- [GOAL OF THE EXERCISE]
Within the lines below, the span from the line with "[59,668,176,681] Microsoft SQL" to the line with "(148, 256) none", both ends included, is to be reproduced exactly, with pictures omitted.

- [DATASET EXTRACT]
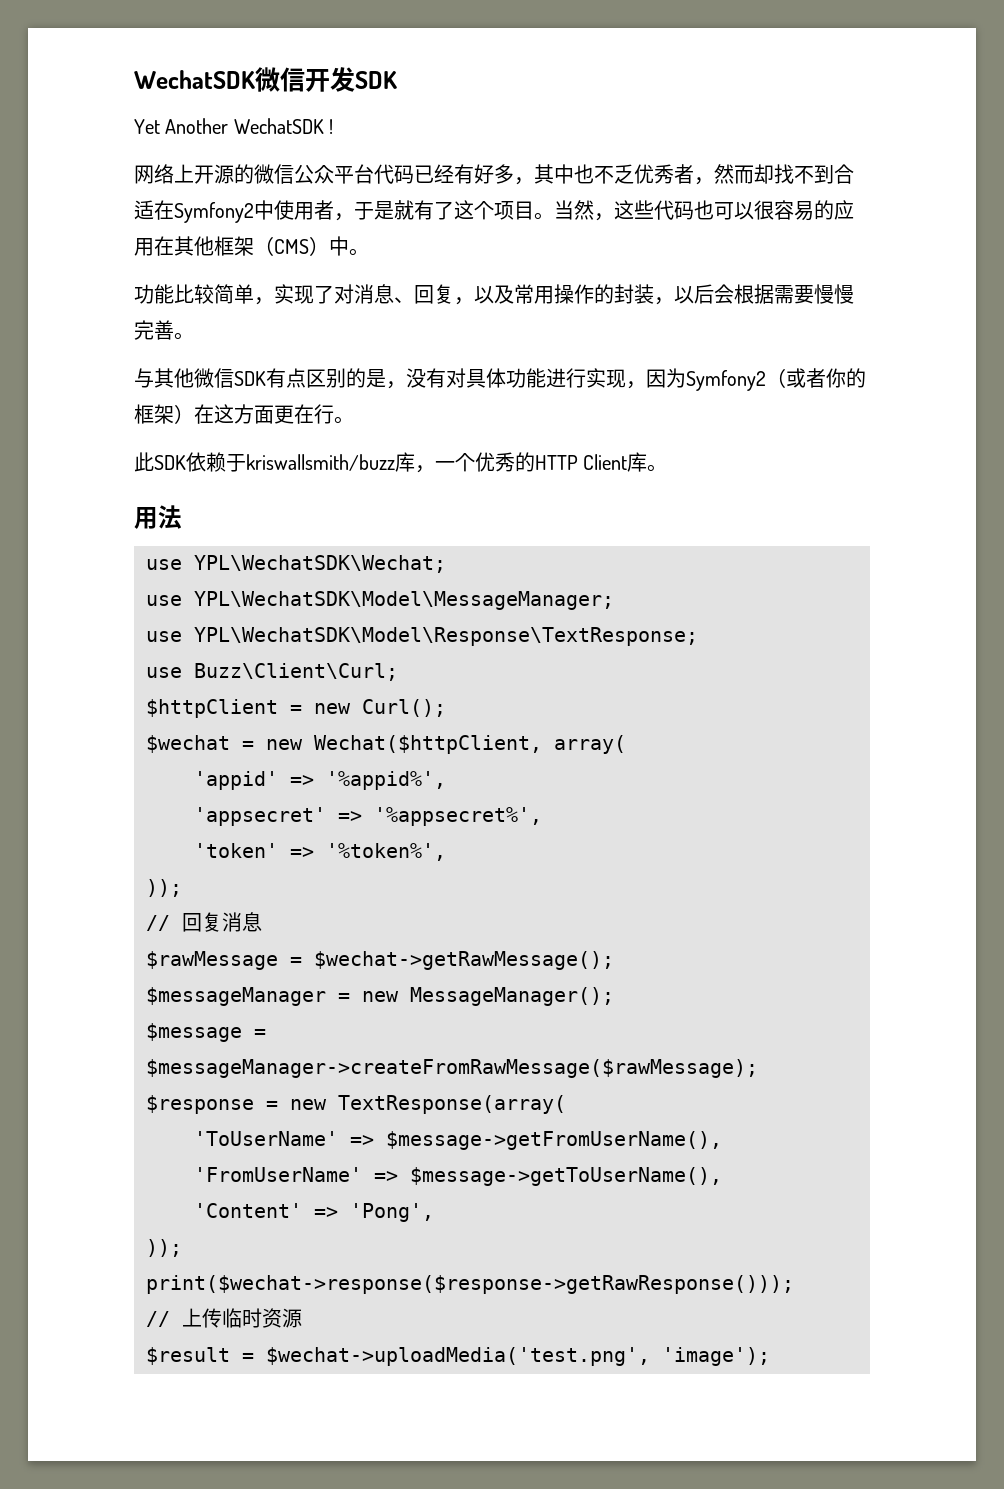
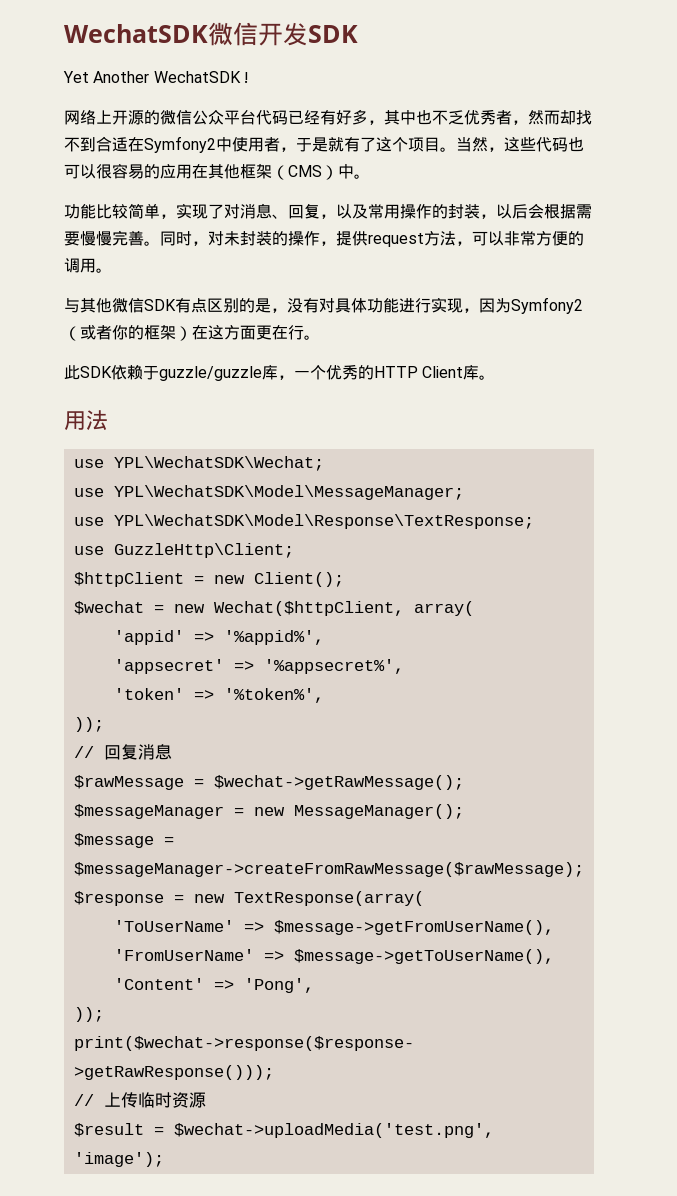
(194, 336) none -> [160,231,584,247] [64,258,112,273] 同时，对未封装的操作，提供request方法，可以非常方便的调用。
[246,454,395,471] kriswallsmith/buzz -> [159,366,262,381] guzzle/guzzle
[194,663,398,681] Buzz\Client\Curl; -> [113,543,294,558] GuzzleHttp\Client;
[362,699,446,717] Curl(); -> [253,572,344,587] Client();

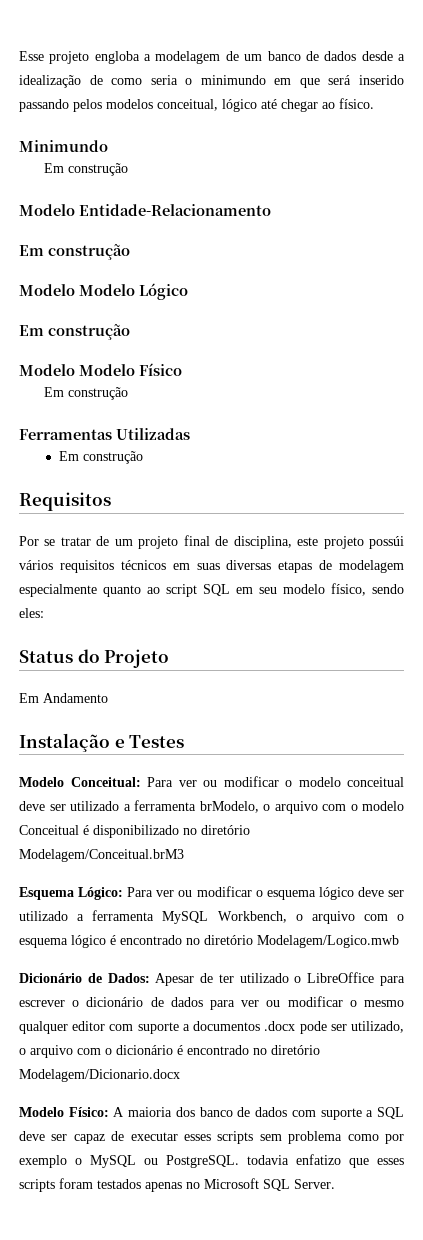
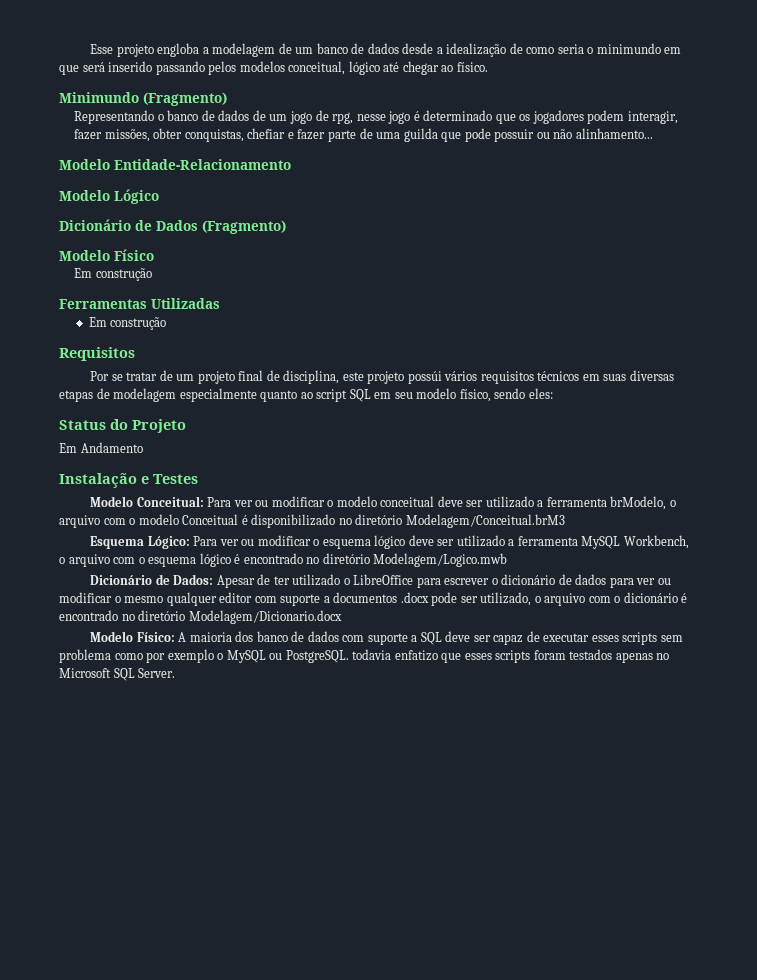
[43,163,128,176] // Em construção -> [143,92,227,106] [74,110,678,124] [74,128,653,142] (Fragmento) // Representando o banco de dados de um jogo de rpg, nesse jogo é determinado que os jogadores podem interagir, fazer missões, obter conquistas, chefiar e fazer parte de uma guilda que pode possuir ou não alinhamento...
[19,244,130,260] [19,284,75,296] Em construção // Modelo -> (291, 164) none
[19,324,130,340] [19,364,135,376] Em construção // Modelo Modelo -> [59,219,286,234] [59,250,110,261] Dicionário de Dados (Fragmento) // Modelo

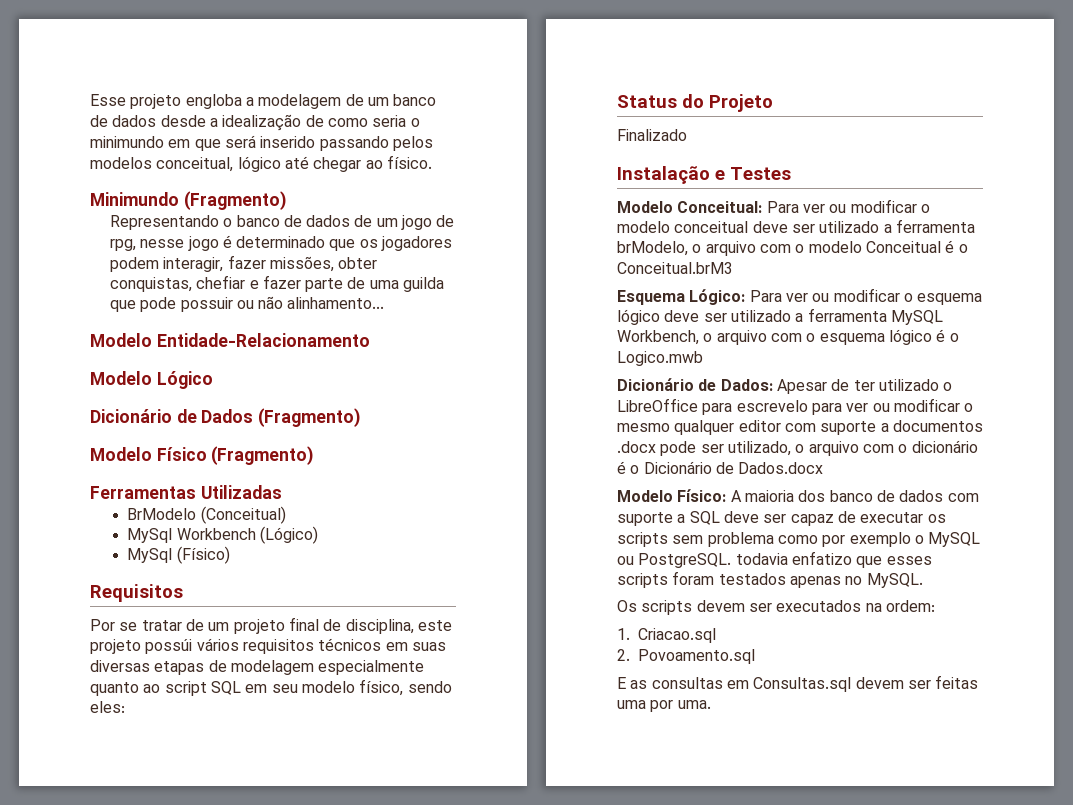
[74,268,152,281] // Em construção -> [211,446,315,465] (Fragmento)
[88,317,167,330] Em construção -> [127,506,286,524] [127,526,319,544] [127,546,230,564] BrModelo (Conceitual) // MySql Workbench (Lógico) // MySql (Físico)
[59,442,143,453] Em Andamento -> [617,129,687,141] Finalizado
[251,514,565,528] disponibilizado no diretório Modelagem/Conceitual.brM3 -> [958,244,968,253] [617,262,733,274] o Conceitual.brM3
[243,553,508,567] encontrado no diretório Modelagem/Logico.mwb -> [949,333,959,342] [617,351,703,366] o Logico.mwb
[444,574,607,585] escrever o dicionário de dados -> [736,400,808,412] escrevelo
[59,610,342,624] encontrado no diretório Modelagem/Dicionario.docx -> [630,461,824,474] o Dicionário de Dados.docx
[591,635,619,642] esses -> [927,514,946,523] os
[59,668,176,681] Microsoft SQL Server. -> [866,573,923,588] [617,600,935,615] [617,628,716,643] [617,649,755,664] [617,675,979,692] [617,700,711,712] MySQL. // Os scripts devem ser executados na ordem: // 1. Criacao.sql // 2. Povoamento.sql // E as consultas em Consultas.sql devem ser feitas uma por uma.

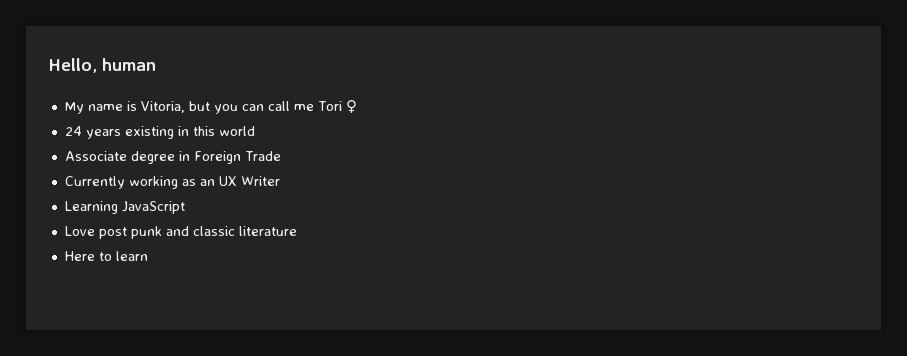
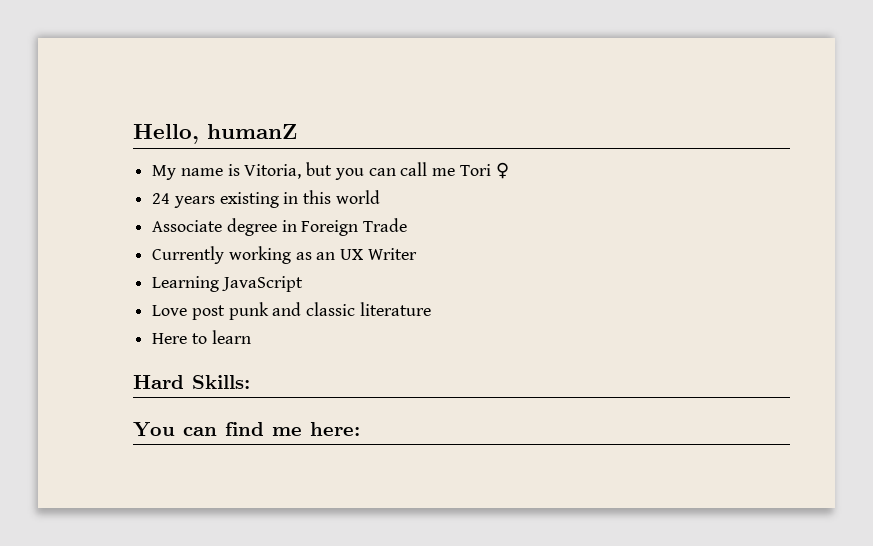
[102,58,156,71] human -> [207,124,297,139] humanZ
(148, 256) none -> [133,375,250,389] [133,422,360,437] // Hard Skills: // You can find me here:

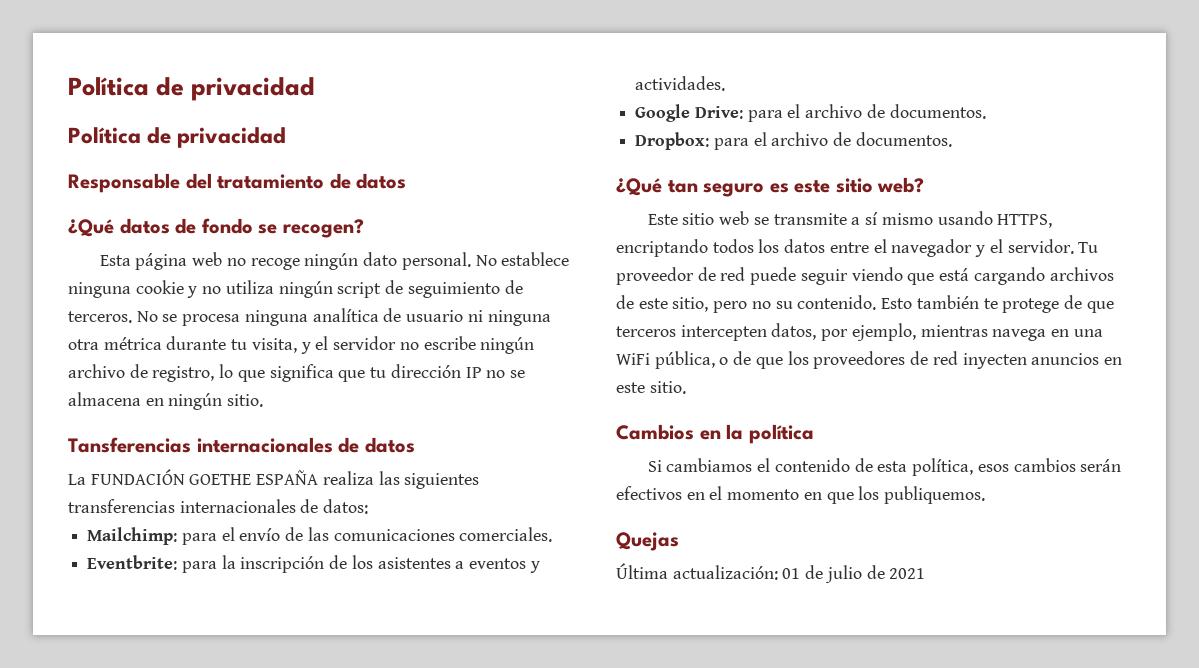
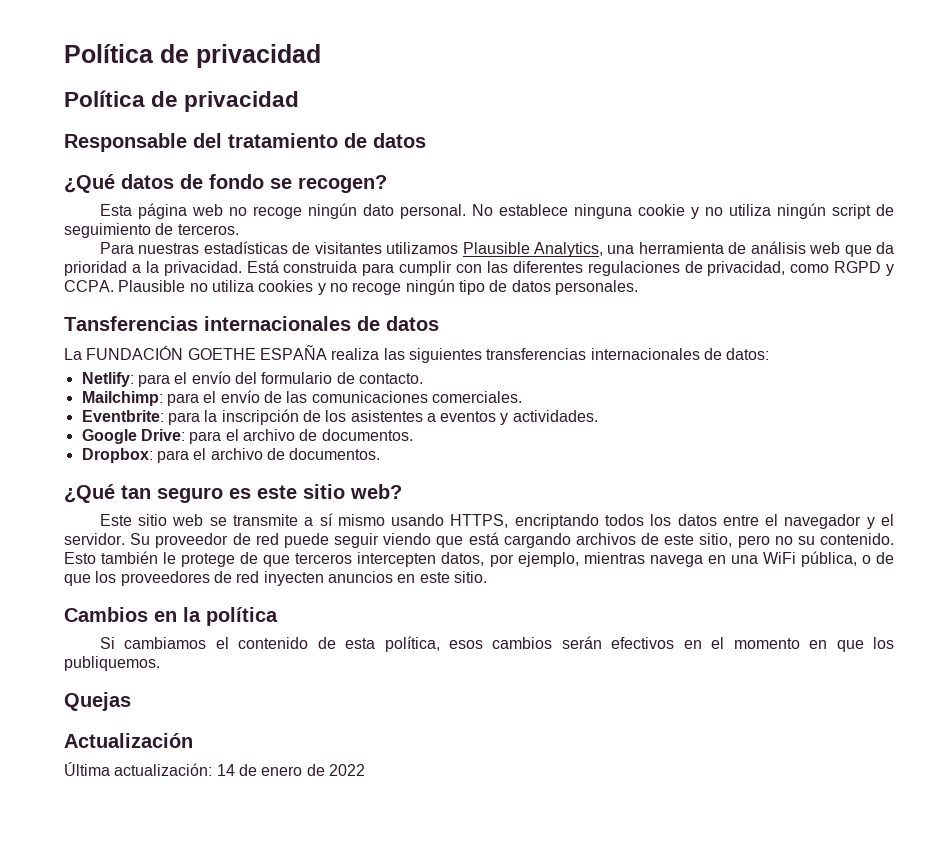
[136,308,551,326] [68,336,535,354] [68,364,525,382] [68,392,264,410] No se procesa ninguna analítica de usuario ni ninguna otra métrica durante tu visita, y el servidor no escribe ningún archivo de registro, lo que significa que tu dirección IP no se almacena en ningún sitio. -> [99,241,895,257] [64,260,894,276] [64,279,638,295] // Para nuestras estadísticas de visitantes utilizamos Plausible Analytics, una herramienta de análisis web que da prioridad a la privacidad. Está construida para cumplir con las diferentes regulaciones de privacidad, como RGPD y CCPA. Plausible no utiliza cookies y no recoge ningún tipo de datos personales.
(369, 506) none -> [81,371,423,387] // Netlify: para el envío del formulario de contacto.
[1078,242,1099,253] Tu -> [130,533,151,545] Su
[983,298,998,309] te -> [163,552,177,564] le
(679, 541) none -> [64,733,193,748] // Actualización
[782,565,926,583] 01 de julio de 2021 -> [216,764,365,776] 14 de enero de 2022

- [SOLVED EXERCISE]
[59,668,176,681] Microsoft SQL Server. -> [866,573,923,588] [617,600,935,615] [617,628,716,643] [617,649,755,664] [617,675,979,692] [617,700,711,712] MySQL. // Os scripts devem ser executados na ordem: // 1. Criacao.sql // 2. Povoamento.sql // E as consultas em Consultas.sql devem ser feitas uma por uma.

[102,58,156,71] human -> [207,124,297,139] humanZ
(148, 256) none -> [133,375,250,389] [133,422,360,437] // Hard Skills: // You can find me here:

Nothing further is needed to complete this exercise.